(Screenshot and code edit data)
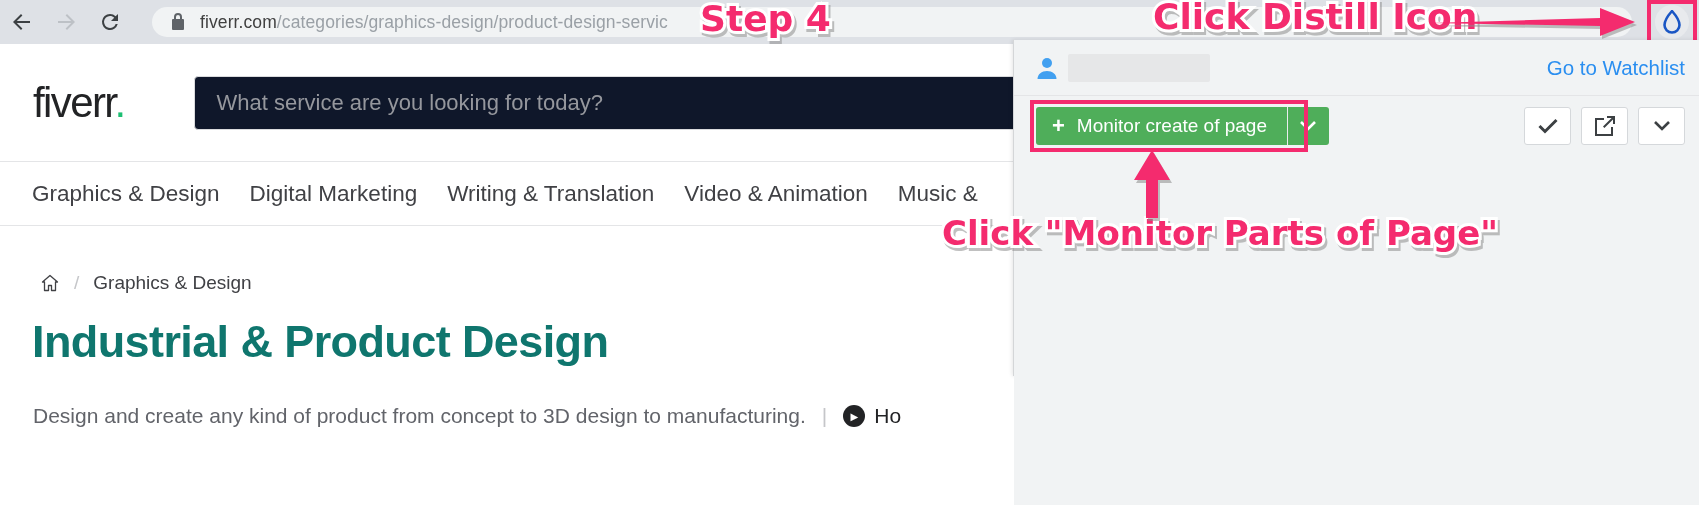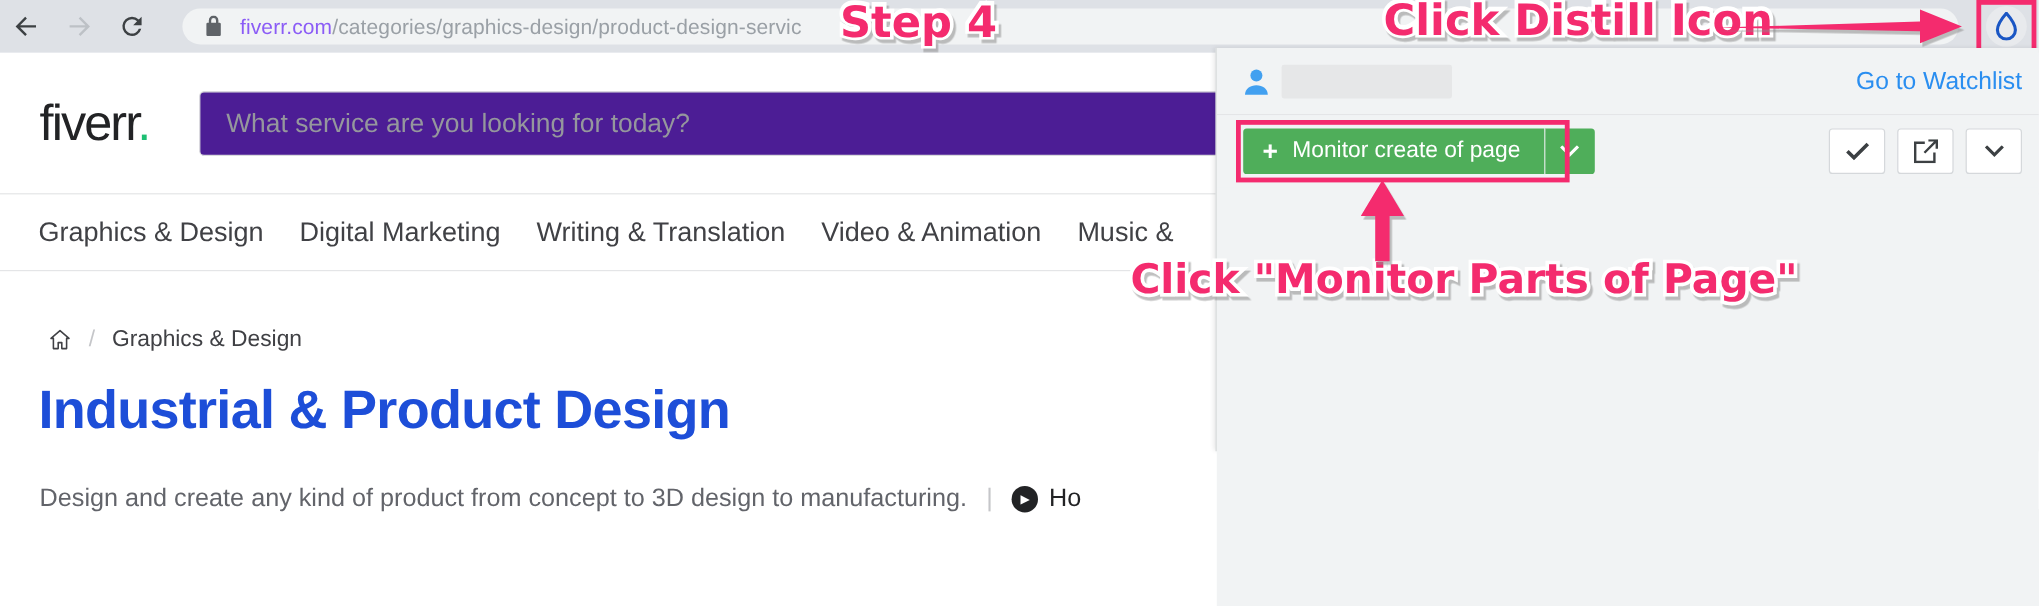--- a/index.html
+++ b/index.html
@@ -41,7 +41,7 @@
     white-space: nowrap;
     letter-spacing: 0.1px;
   }
-  .url-text .host { color: #8b5cf6; }
+  .url-text .host { color: #404040; }
 
   .ext-icon-wrap {
     position: absolute; right: 8px; top: 3px;

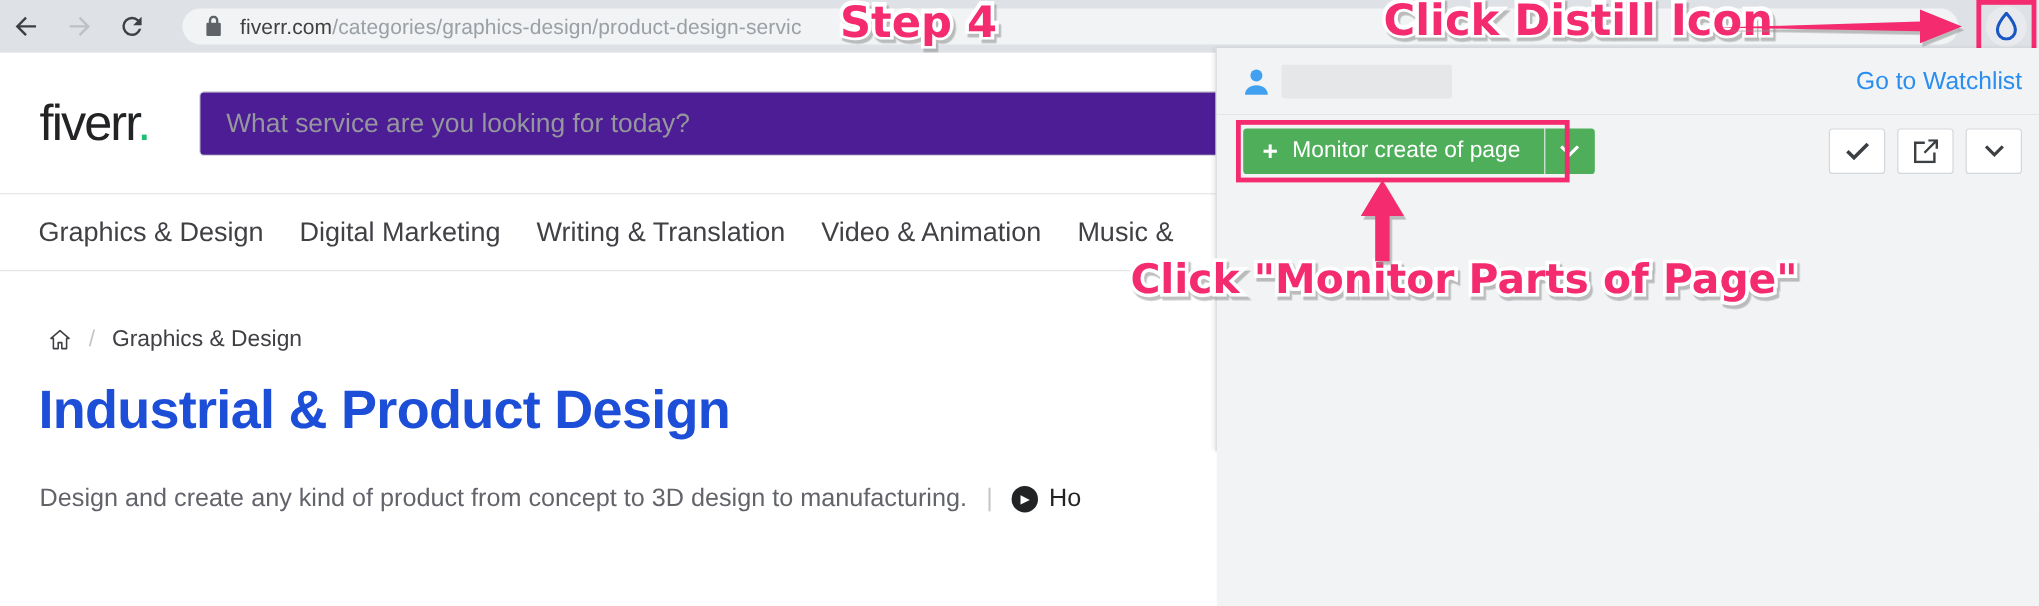--- a/index.html
+++ b/index.html
@@ -75,11 +75,11 @@
   }
   .logo .dot { color: #1dbf73; }
   .search-box {
-    margin-left: 41px;
+    margin-left: 69px;
     width: 1350px; height: 54px;
     border: 1px solid #dadbdd; border-radius: 4px;
     display: flex; align-items: center;
-    background: #4c1d95;
+    background: #0f172a;
   }
   .search-box .ph {
     margin-left: 22px;

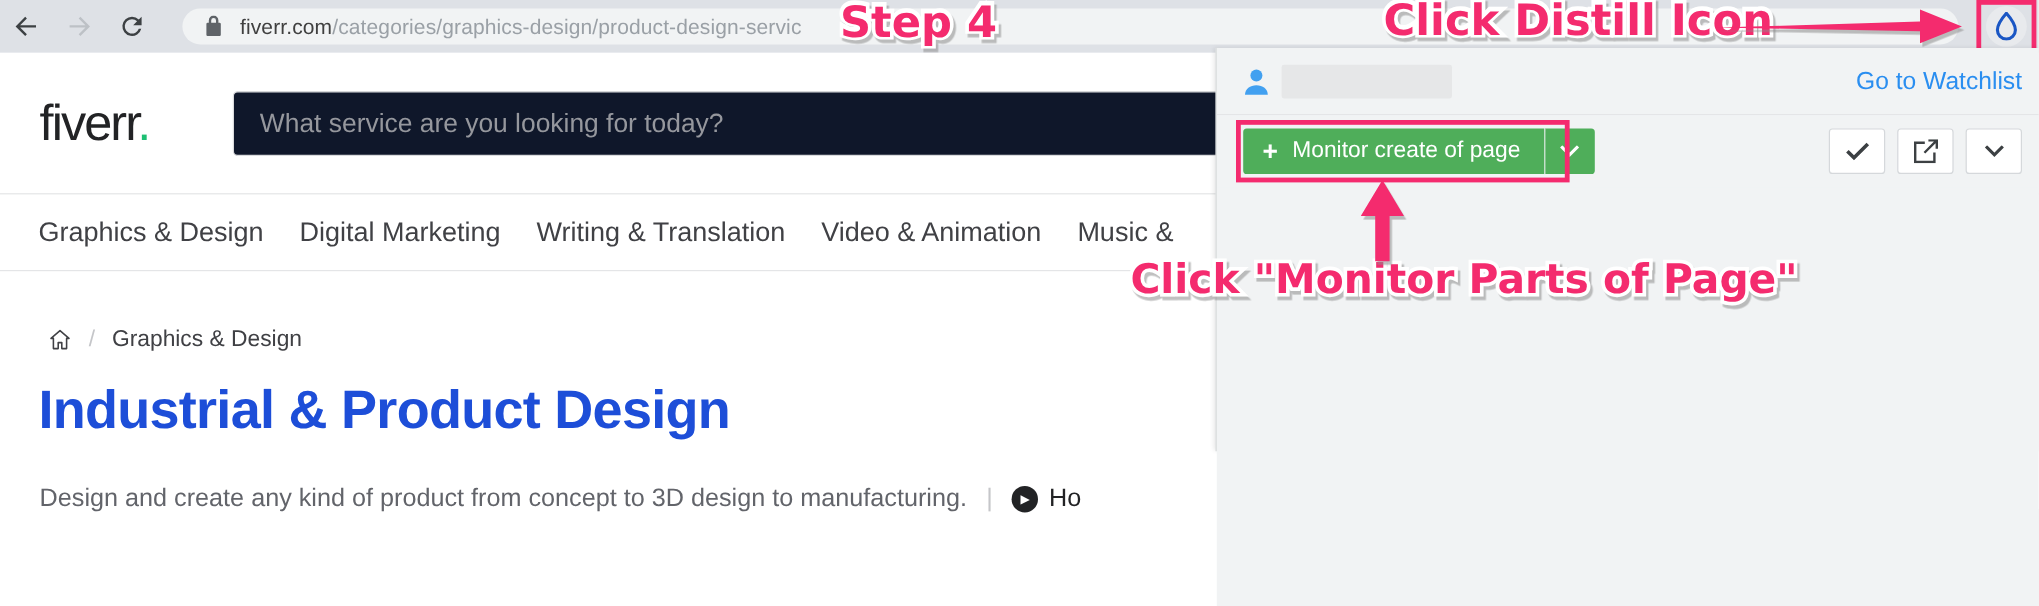--- a/index.html
+++ b/index.html
@@ -107,7 +107,7 @@
 
   .page-title {
     margin-left: 32px; margin-top: 22px;
-    font-size: 45px; font-weight: bold; color: #1d4ed8;
+    font-size: 45px; font-weight: bold; color: #0f766e;
     letter-spacing: -0.6px;
   }
   .page-sub {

Task statement: What is needed is every line of the records above that contains the word "spacing".

Solution for this exercise:
     letter-spacing: 0.1px;
     letter-spacing: -0.6px;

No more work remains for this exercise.